---------- Information

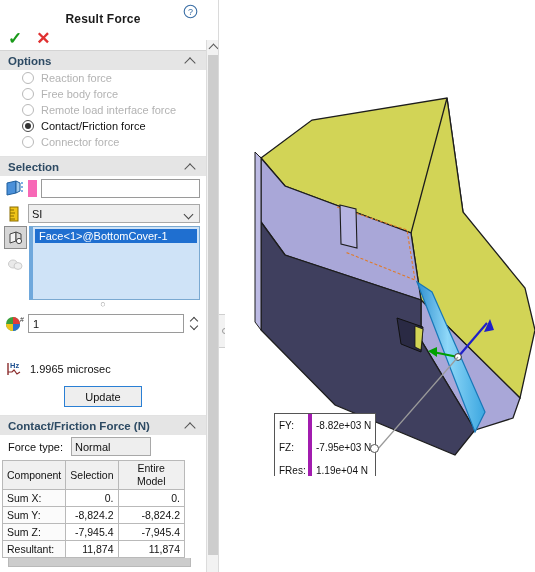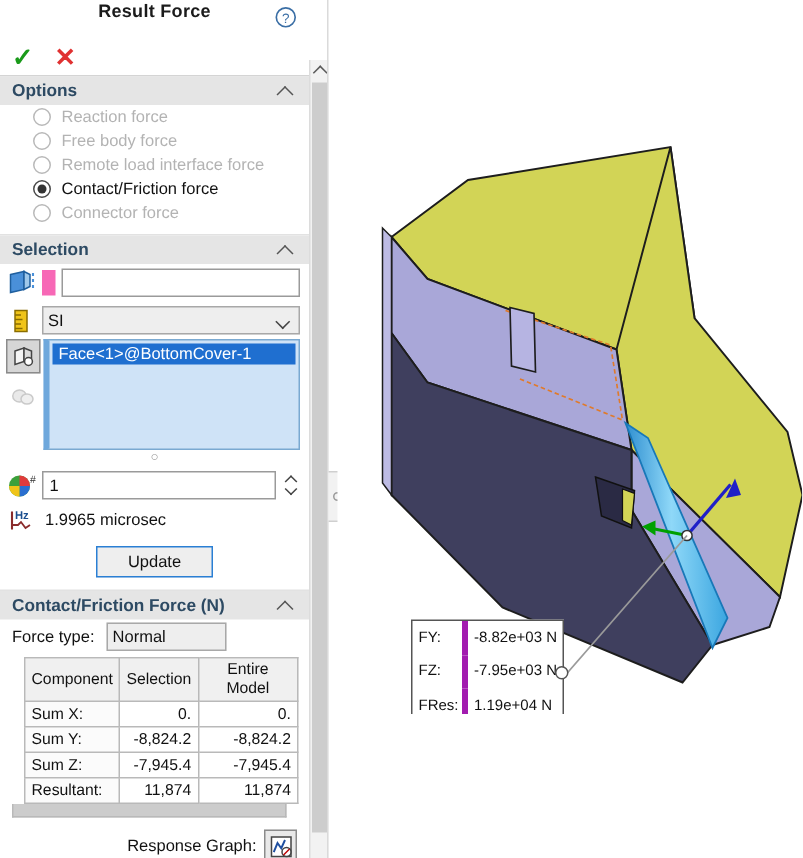--- a/index.html
+++ b/index.html
@@ -9,21 +9,21 @@
     font-size:11px;color:#000;background:#fff;
   }
   .app{position:relative;width:535px;height:572px;}
 
   
   .panel{
     position:absolute;left:0;top:0;width:206px;height:572px;
     background:#fff;overflow:hidden;
   }
   .panel-title{
-    height:26px;display:flex;align-items:flex-start;justify-content:center;
+    height:26px;display:flex;align-items:flex-end;justify-content:center;
     position:relative;background:#fff;
   }
   .panel-title .ttl{font-weight:bold;font-size:12px;color:#1b1b1b;letter-spacing:.2px;}
   .help-icon{position:absolute;right:8px;top:4px;width:15px;height:15px;}
   .okbar{height:24px;display:flex;align-items:center;gap:14px;padding-left:8px;
          border-bottom:1px solid #d4d4d4;background:#fff;}
   .okbar .chk{color:#1a9a1a;font-size:17px;font-weight:bold;line-height:1;cursor:pointer;}
   .okbar .xx{color:#e03131;font-size:17px;font-weight:bold;line-height:1;cursor:pointer;}
 
   .sect{border-bottom:1px solid #e2e2e2;}
@@ -99,40 +99,40 @@
     align-items:center;justify-content:center;gap:3px;
   }
   .spin i{display:block;width:7px;height:4px;position:relative;}
   .spin i:before{
     content:"";position:absolute;left:0;top:0;width:5px;height:5px;
     border-left:1.3px solid #444;border-top:1.3px solid #444;
   }
   .spin i.up:before{transform:rotate(45deg);}
   .spin i.dn:before{transform:rotate(-135deg);top:-2px;}
 
-  .timerow{display:flex;align-items:center;gap:5px;padding:3px 6px 4px 5px;}
+  .timerow{display:flex;align-items:center;gap:5px;padding:3px 6px 4px 5px;margin-top:22px;}
   .timerow .tv{font-size:11px;color:#111;}
 
   .updatewrap{display:flex;justify-content:center;padding:4px 0 8px 0;}
   .update-btn{
     width:76px;height:19px;border:1.5px solid #2a7fd4;background:#eeeeee;
     font-size:11px;color:#111;display:flex;align-items:center;justify-content:center;
     cursor:pointer;
   }
 
   .ftype-row{display:flex;align-items:center;padding:2px 8px 4px 8px;gap:8px;}
   .ftype-row .flbl{font-size:11px;color:#111;}
   .ftype-combo{
     width:72px;height:17px;border:1px solid #a8a8a8;background:#eeeeee;
     display:flex;align-items:center;justify-content:space-between;
     padding:0 3px;font-size:11px;color:#111;
   }
 
   table.res{
-    border-collapse:collapse;margin:0 16px;width:183px;
+    border-collapse:collapse;margin:0 2px;width:183px;
     background:#fff;font-size:10.5px;
   }
   table.res th,table.res td{
     border:1px solid #b9b9b9;padding:1px 4px;font-weight:normal;color:#111;
     height:14px;line-height:13px;
   }
   table.res th{background:#f0f0f0;text-align:center;font-size:10.5px;}
   table.res th.c0{text-align:left;}
   table.res td.c0{text-align:left;background:#fbfbfb;}
   table.res td.num{text-align:right;}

--------------------

Exercise directions:
The lines above that hold the word "content" need counting; write the count and nothing more.

Expected answer:
7